Pipeline Parallelism (PP)
A way to split a big model across devices by putting different layers on different devices. An input flows through the layers like an item on an assembly line. Each device works on its layers, then passes results forward. This allows training models that don’t fit on one GPU. It can suffer from idle time while the pipeline starts and stops.
Model Parallelism
Any method that splits parts of a model across multiple devices.
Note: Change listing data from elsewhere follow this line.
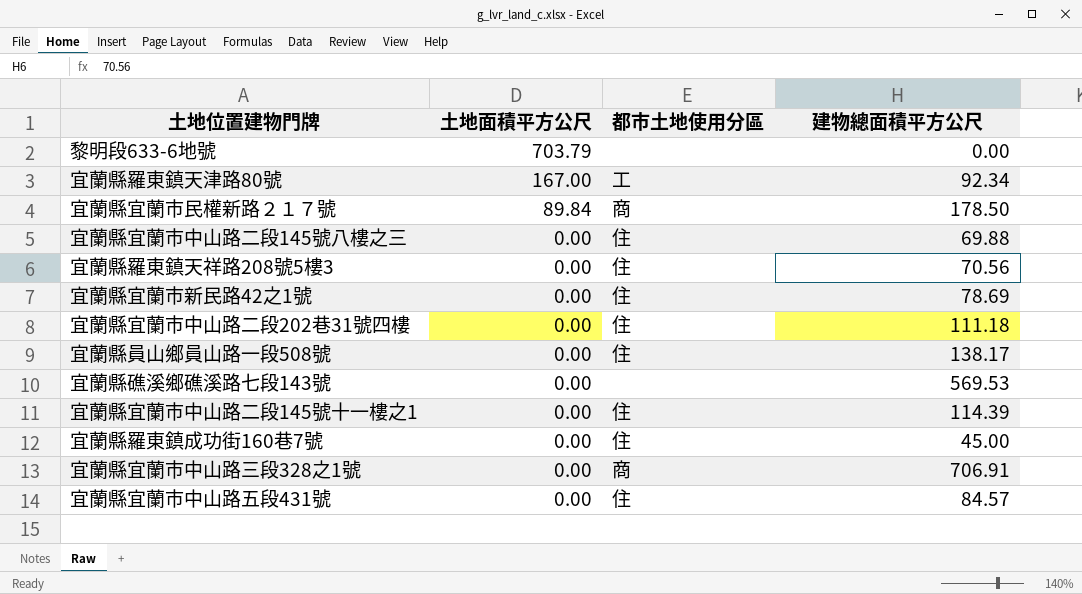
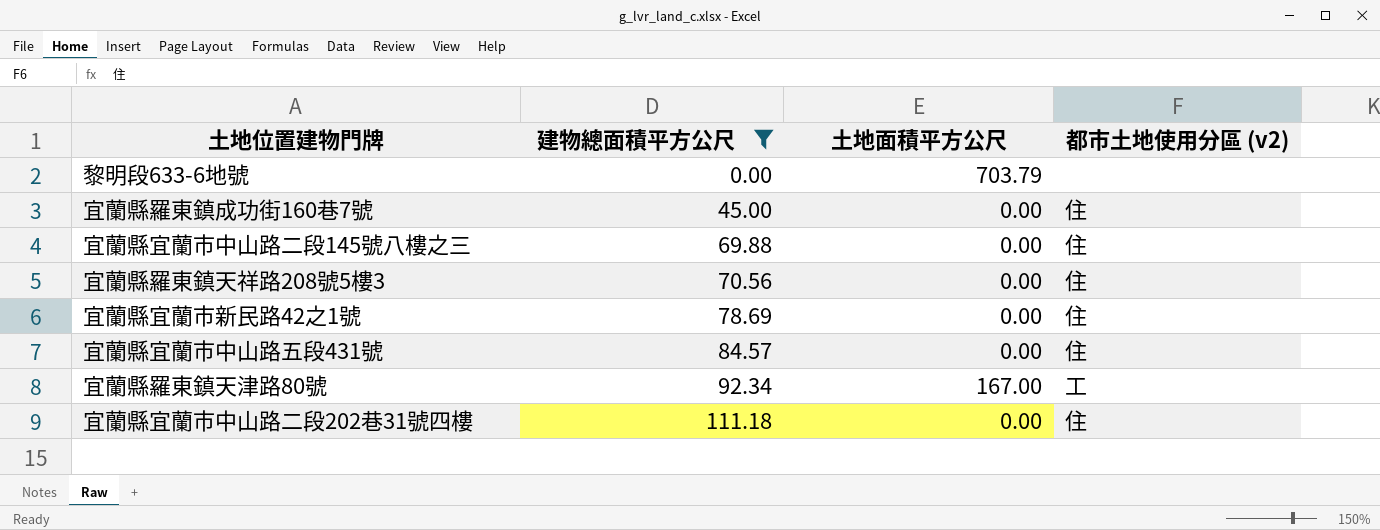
filter: none -> 建物總面積平方公尺 <= 111.18
row order: 土地面積平方公尺 descending -> 建物總面積平方公尺 ascending
column 建物總面積平方公尺 | position: 4 -> 2
column name: 都市土地使用分區 -> 都市土地使用分區 (v2)

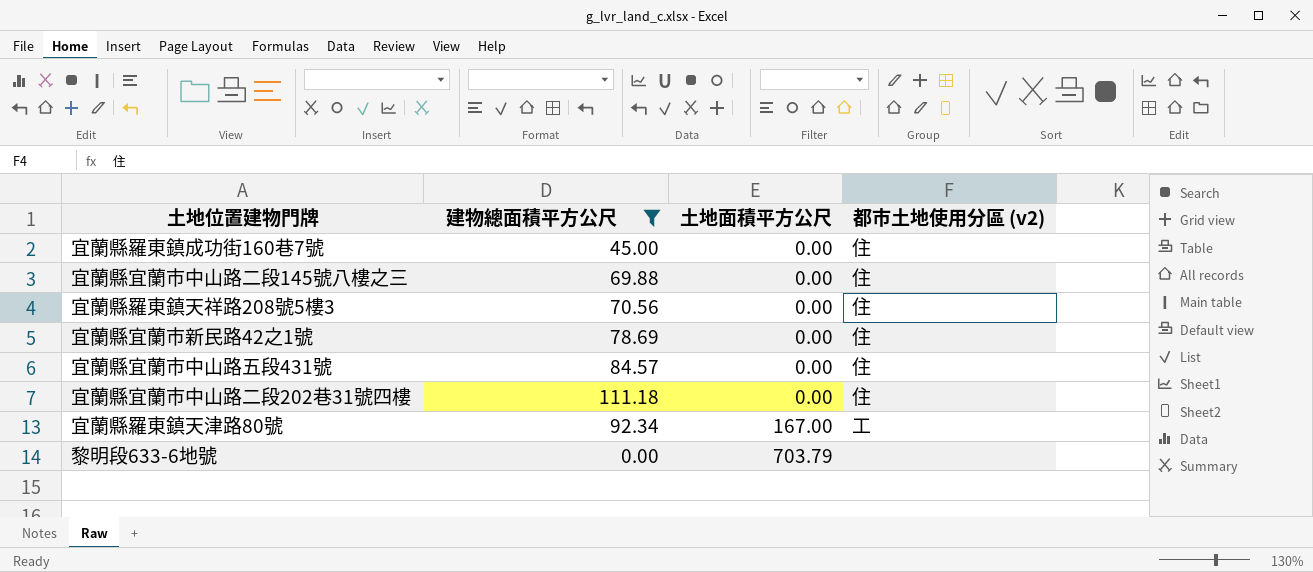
row order: 建物總面積平方公尺 ascending -> 土地面積平方公尺 ascending

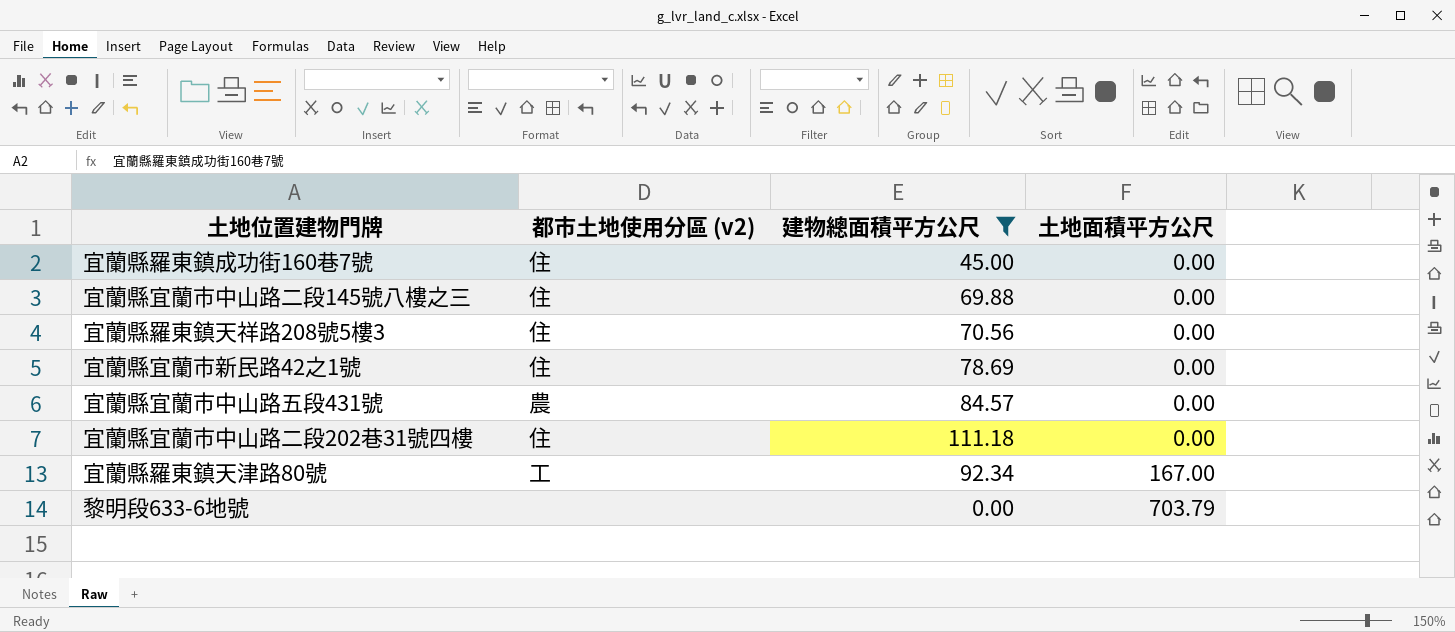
column 都市土地使用分區 (v2) | position: 4 -> 2
宜蘭縣宜蘭市中山路五段431號 | 都市土地使用分區 (v2): 住 -> 農

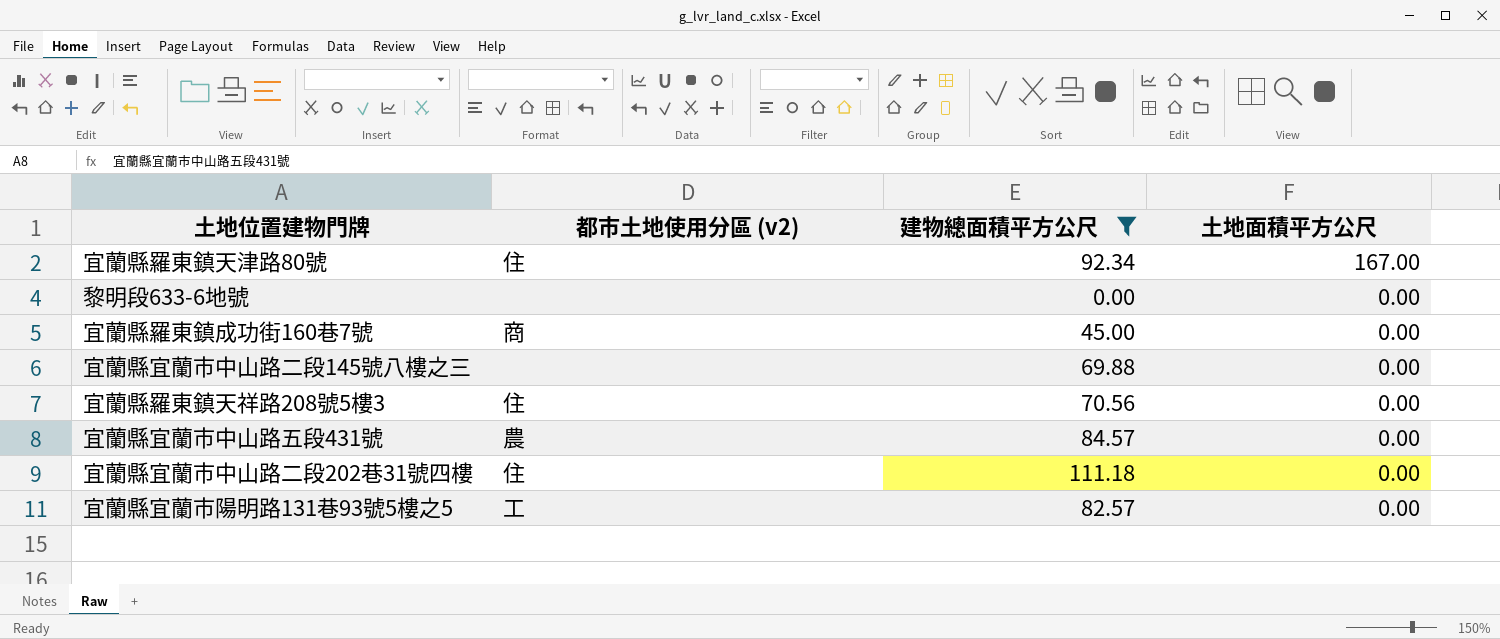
row order: 土地面積平方公尺 ascending -> 土地面積平方公尺 descending
row 宜蘭縣宜蘭市新民路42之1號: 住 | 78.69 | 0.00 -> none
宜蘭縣羅東鎮天津路80號 | 都市土地使用分區 (v2): 工 -> 住
黎明段633-6地號 | 土地面積平方公尺: 703.79 -> 0.00
宜蘭縣羅東鎮成功街160巷7號 | 都市土地使用分區 (v2): 住 -> 商
宜蘭縣宜蘭市中山路二段145號八樓之三 | 都市土地使用分區 (v2): 住 -> none
row 宜蘭縣宜蘭市陽明路131巷93號5樓之5: none -> 工 | 82.57 | 0.00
Pipeline parallelism is one specific type where layers are arranged in sequence. Other styles can split within layers too. It’s used when a single device can’t hold the whole model. It helps with memory limits but adds communication needs.
All-Reduce
A network operation where all devices share and combine data (like summing gradients) and each device gets the final result. It’s how models in data parallelism keep weights in sync. The speed depends on network bandwidth and latency. If it’s slow, training slows down even if GPUs are fast. Reducing how often it happens can help.